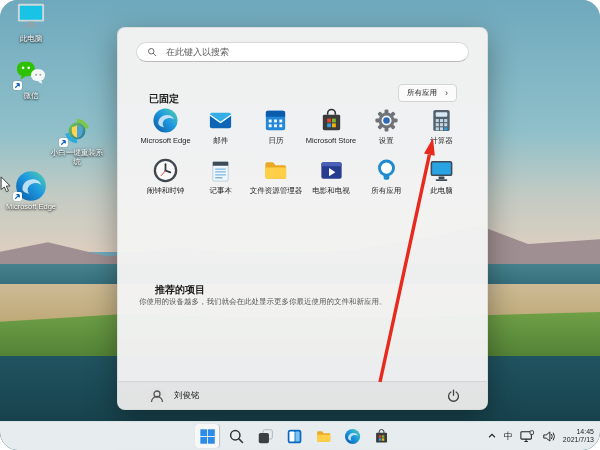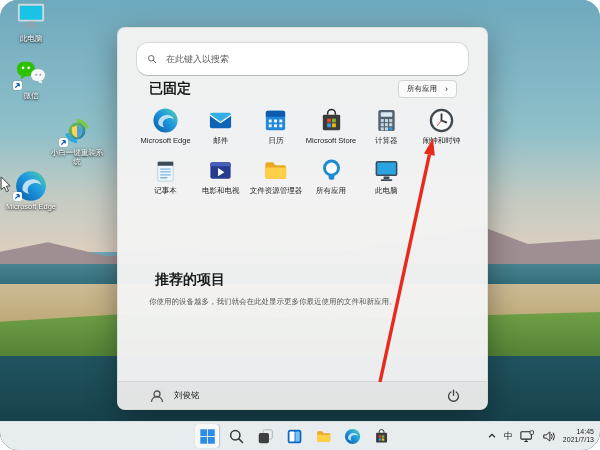--- a/index.html
+++ b/index.html
@@ -22,37 +22,37 @@
   .sc-badge{position:absolute;left:-1px;bottom:-1px;width:9px;height:9px;background:#fff;border-radius:2px;box-shadow:0 0 1px rgba(0,0,0,.5);}
   .sc-badge svg{width:9px;height:9px;}
   .desk-label{margin-top:2px;font-size:7.5px;line-height:9px;color:#fff;text-shadow:0 1px 2px rgba(0,0,0,.85),0 0 3px rgba(0,0,0,.5);word-break:break-all;}
   .mb1{margin-bottom:16px;}.mb2{margin-bottom:16px;}.mb3{margin-bottom:4px;margin-left:46px;}
   
   .cursor{position:absolute;left:0;top:176px;z-index:9;pointer-events:none;}
   
   .start-panel{position:absolute;left:117px;top:27px;width:371px;height:383px;z-index:5;
     background:rgba(243,243,243,.97);border:1px solid rgba(0,0,0,.08);border-radius:8px;
     box-shadow:0 10px 30px rgba(0,0,0,.35);box-sizing:border-box;}
-  .searchbox{position:absolute;left:18px;right:18px;top:14px;height:34px;background:#fff;
+  .searchbox{position:absolute;left:18px;right:18px;top:14px;height:20px;background:#fff;
     border:1px solid #d8d8d8;border-bottom-color:#b9b9b9;border-radius:12px;display:flex;align-items:center;
     padding:0 10px;box-sizing:border-box;gap:7px;}
   .searchbox input{flex:1;border:none;outline:none;background:transparent;font-size:9px;color:#444;font-family:inherit;}
   .searchbox input::placeholder{color:#5c5c5c;opacity:1;}
   .pinned-row{position:absolute;left:31px;right:30px;top:52px;display:flex;align-items:center;justify-content:space-between;}
-  .sec-h{font-size:14px;font-weight:bold;color:#1b1b1b;}
+  .sec-h{font-size:10px;font-weight:bold;color:#1b1b1b;margin-top:12px;}
   .all-apps{display:flex;align-items:center;gap:8px;font-size:7.5px;color:#1b1b1b;background:#fbfbfb;
     border:1px solid #d4d4d4;border-radius:4px;padding:3px 8px;cursor:pointer;font-family:inherit;}
   .all-apps .chev{font-size:9px;line-height:7px;color:#333;}
   .apps{position:absolute;left:20px;right:18px;top:74px;display:grid;grid-template-columns:repeat(6,1fr);grid-auto-rows:50px;}
   .app{display:flex;flex-direction:column;align-items:center;justify-content:flex-start;padding-top:5px;cursor:pointer;border-radius:4px;}
   .app .aicon{width:27px;height:27px;}
   .app .aicon svg{width:27px;height:27px;display:block;}
   .app-label{margin-top:2px;font-size:7.5px;color:#1f1f1f;white-space:nowrap;}
   .rec-h{position:absolute;left:37px;top:243px;}
-  .rec-text{position:absolute;left:31px;right:24px;top:268px;font-size:7.5px;color:#5a5a5a;line-height:11px;}
+  .rec-text{position:absolute;left:21px;right:24px;top:268px;font-size:7.5px;color:#5a5a5a;line-height:11px;}
   .panel-footer{position:absolute;left:0;right:0;bottom:0;height:28px;background:rgba(0,0,0,.035);
     border-top:1px solid rgba(0,0,0,.07);border-radius:0 0 8px 8px;display:flex;align-items:center;
     justify-content:space-between;padding:0 24px 0 30px;box-sizing:border-box;}
   .user{display:flex;align-items:center;gap:8px;cursor:pointer;}
   .user-name{font-size:8.5px;color:#1b1b1b;}
   .power{background:none;border:none;padding:2px;cursor:pointer;border-radius:4px;display:flex;}
   
   .arrow{position:absolute;inset:0;z-index:10;pointer-events:none;}
   
   .taskbar{position:absolute;left:0;right:0;bottom:0;height:28px;z-index:6;background:rgba(242,245,248,.95);
@@ -223,20 +223,42 @@
               <rect x="14.5" y="12" width="4" height="4" fill="#7db72d"></rect>
               <rect x="9.5" y="17" width="4" height="4" fill="#2f9fe0"></rect>
               <rect x="14.5" y="17" width="4" height="4" fill="#f2b410"></rect>
             </svg>
           </div>
           <div class="app-label">Microsoft Store</div>
         </div>
         <div class="app">
           <div class="aicon">
             <svg viewBox="0 0 28 28">
+              <g fill="#6f7276">
+                <rect x="12" y="2.5" width="4" height="5" rx="1.2"></rect>
+                <rect x="12" y="20.5" width="4" height="5" rx="1.2"></rect>
+                <rect x="2.5" y="12" width="5" height="4" rx="1.2"></rect>
+                <rect x="20.5" y="12" width="5" height="4" rx="1.2"></rect>
+                <g transform="rotate(45 14 14)">
+                  <rect x="12" y="2.5" width="4" height="5" rx="1.2"></rect>
+                  <rect x="12" y="20.5" width="4" height="5" rx="1.2"></rect>
+                  <rect x="2.5" y="12" width="5" height="4" rx="1.2"></rect>
+                  <rect x="20.5" y="12" width="5" height="4" rx="1.2"></rect>
+                </g>
+                <circle cx="14" cy="14" r="8.2"></circle>
+              </g>
+              <circle cx="14" cy="14" r="5.2" fill="#f3f3f3"></circle>
+              <circle cx="14" cy="14" r="3.4" fill="#2b6cb8"></circle>
+            </svg>
+          </div>
+          <div class="app-label">设置</div>
+        </div>
+        <div class="app">
+          <div class="aicon">
+            <svg viewBox="0 0 28 28">
               <rect x="5.5" y="3" width="17" height="22" rx="2" fill="#54616e"></rect>
               <rect x="8" y="5.5" width="12" height="4.5" rx="1" fill="#d6e9f5"></rect>
               <g fill="#c4d6e2">
                 <rect x="8" y="12.5" width="3.2" height="3.2"></rect>
                 <rect x="12.4" y="12.5" width="3.2" height="3.2"></rect>
                 <rect x="16.8" y="12.5" width="3.2" height="3.2"></rect>
                 <rect x="8" y="16.8" width="3.2" height="3.2"></rect>
                 <rect x="12.4" y="16.8" width="3.2" height="3.2"></rect>
                 <rect x="16.8" y="16.8" width="3.2" height="3.2"></rect>
                 <rect x="8" y="21.1" width="3.2" height="3.2"></rect>
@@ -269,35 +291,35 @@
                 <line x1="8.5" y1="18.5" x2="19.5" y2="18.5"></line>
                 <line x1="8.5" y1="21.5" x2="16" y2="21.5"></line>
               </g>
             </svg>
           </div>
           <div class="app-label">记事本</div>
         </div>
         <div class="app">
           <div class="aicon">
             <svg viewBox="0 0 28 28">
+              <path d="M3.5 7.5a2 2 0 0 1 2-2h6l2.5 3h9a2 2 0 0 1 2 2v10a2 2 0 0 1-2 2H5.5a2 2 0 0 1-2-2z" fill="#eba823"></path>
+              <path d="M3.5 11h21.5v9.5a2 2 0 0 1-2 2H5.5a2 2 0 0 1-2-2z" fill="#ffcf48"></path>
+            </svg>
+          </div>
+          <div class="app-label">文件资源管理器</div>
+        </div>
+        <div class="app">
+          <div class="aicon">
+            <svg viewBox="0 0 28 28">
               <rect x="3.5" y="5.5" width="21" height="17" rx="2" fill="#273b8f"></rect>
               <path d="M3.5 9.5h21v-2a2 2 0 0 0-2-2h-17a2 2 0 0 0-2 2z" fill="#4a5fb8"></path>
               <path d="M11.5 11.5l6.5 4.2-6.5 4.2z" fill="#fff"></path>
             </svg>
           </div>
           <div class="app-label">电影和电视</div>
-        </div>
-        <div class="app">
-          <div class="aicon">
-            <svg viewBox="0 0 28 28">
-              <path d="M3.5 7.5a2 2 0 0 1 2-2h6l2.5 3h9a2 2 0 0 1 2 2v10a2 2 0 0 1-2 2H5.5a2 2 0 0 1-2-2z" fill="#eba823"></path>
-              <path d="M3.5 11h21.5v9.5a2 2 0 0 1-2 2H5.5a2 2 0 0 1-2-2z" fill="#ffcf48"></path>
-            </svg>
-          </div>
-          <div class="app-label">文件资源管理器</div>
         </div>
         <div class="app">
           <div class="aicon">
             <svg viewBox="0 0 28 28">
               <circle cx="14" cy="11.5" r="7.3" fill="#fff" stroke="#1e8bd0" stroke-width="3"></circle>
               <path d="M11 19.5h6v2a2 2 0 0 1-2 2h-2a2 2 0 0 1-2-2z" fill="#1e8bd0"></path>
             </svg>
           </div>
           <div class="app-label">所有应用</div>
         </div>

§ §

WHAT THE TASK REQUIRES. For the listing above, give the number of lines that contain the string "input" and nothing else.

OUTPUT BELOW. 2